Propos nihilistes, pessimistes, fatalistes, le moins qu’on puisse dire. Ton bien au-dessus de l’idée qu’on se fait de l’agressivité, gracieuseté de MC Ride. Lendemains apocalyptiques, ambiances de messes plus foncées que noires, décadence pornographique dans les gravats d’une civilisation détruite, mutants barricadés dans leurs décombres, paysages de désintégration, mort dans l’âme, hymnes du non-retour, «it’s all suicide», « I got some shit to say just for the fuck of it», «somebody killed me I got that feeling». Irruption de créativité, pourtant.
Cette lave de sons (Zach Hill, batterie, Andy «Flatlander» Morin, machines et claviers) fait son chemin dans les travers de l’esprit, son feu en éclaire les synapses jusqu’à ce qu’on y trouve de la beauté.

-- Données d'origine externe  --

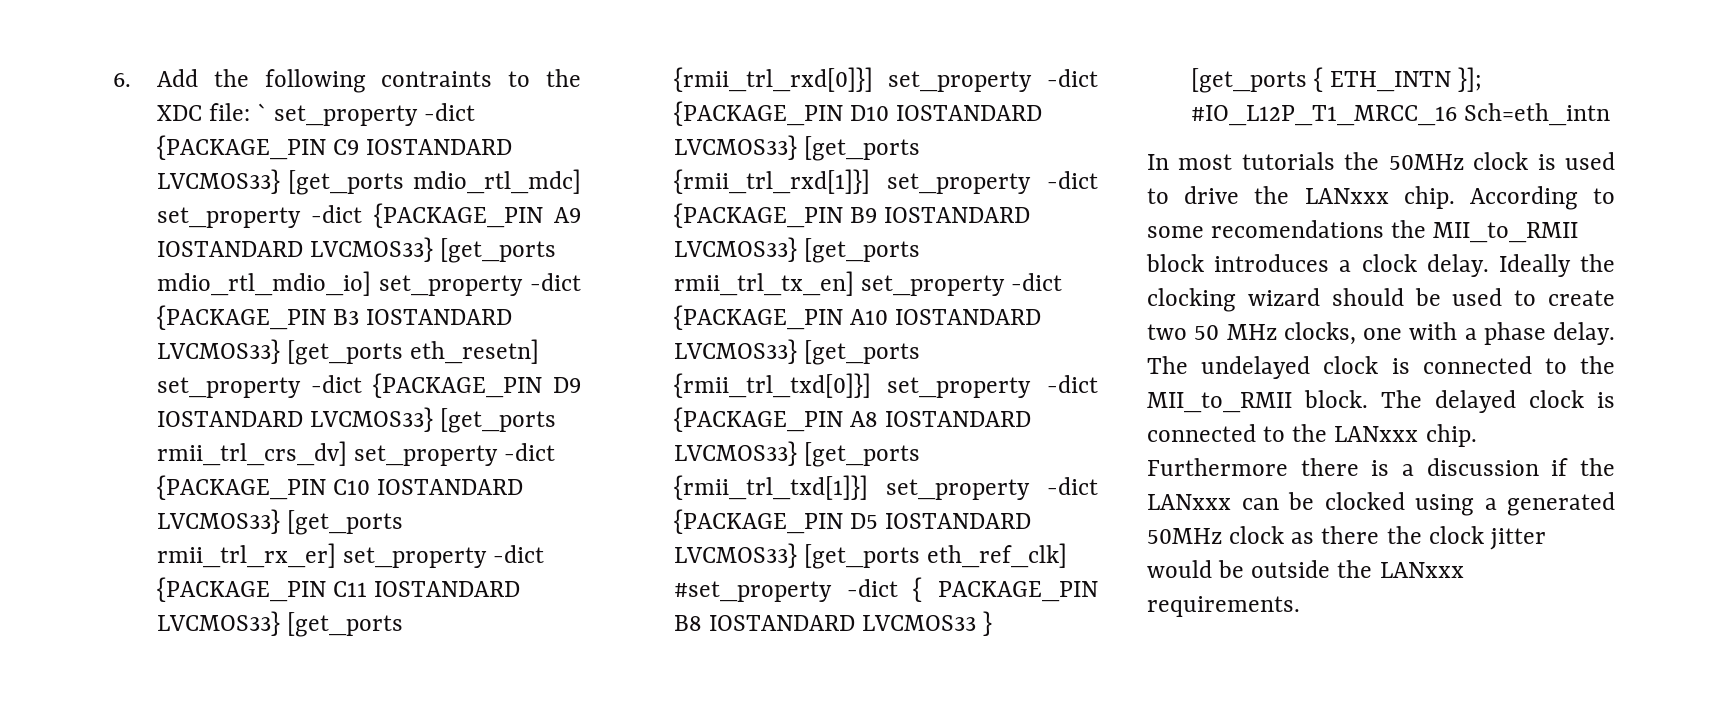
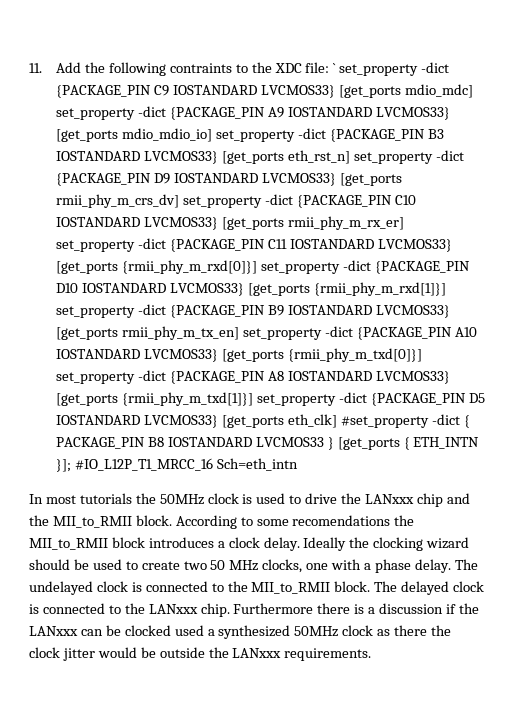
[113,73,131,87] 6. -> [29,63,42,73] 11.
[413,169,581,194] mdio_rtl_mdc] -> [404,84,473,98] mdio_mdc]
[156,271,371,296] mdio_rtl_mdio_io] -> [121,128,212,142] mdio_mdio_io]
[410,339,540,364] eth_resetn] -> [287,150,350,164] eth_rst_n]
[156,441,347,466] rmii_trl_crs_dv] -> [56,194,180,208] rmii_phy_m_crs_dv]
[156,543,336,568] rmii_trl_rx_er] -> [287,216,404,230] rmii_phy_m_rx_er]
[673,67,873,92] {rmii_trl_rxd[0]}] -> [121,260,257,274] {rmii_phy_m_rxd[0]}]
[673,169,870,194] {rmii_trl_rxd[1]}] -> [313,282,446,296] {rmii_phy_m_rxd[1]}]
[673,271,854,296] rmii_trl_tx_en] -> [121,326,239,340] rmii_phy_m_tx_en]
[673,373,871,398] {rmii_trl_txd[0]}] -> [287,348,422,362] {rmii_phy_m_txd[0]}]
[673,475,868,500] {rmii_trl_txd[1]}] -> [121,392,253,406] {rmii_phy_m_txd[1]}]
[927,543,1068,568] eth_ref_clk] -> [287,414,337,428] eth_clk]
[1403,186,1455,209] chip. -> [416,493,470,507] [29,515,172,528] chip and the MII_to_RMII block.
[1415,492,1615,516] using a generated -> [174,625,291,639] used a synthesized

Paradoxalement, cette expression apparemment issue du mauvais bord de la Force comporte de vrais et riches filons artistiques.
Parmi les plus abrasifs de l’heure (bien que nous ne nous retrouvions pas au top de la violence sonore), ces trois artistes californiens expriment ce que tant d’êtres ressentent aujourd’hui, perchés au bord du précipice. Pour celles et ceux ayant raté la prestation des Death Grips au Club Lambi l’an dernier (je puis en témoigner), c’est un must au Corona ce samedi pour les amateurs de sensations fortes.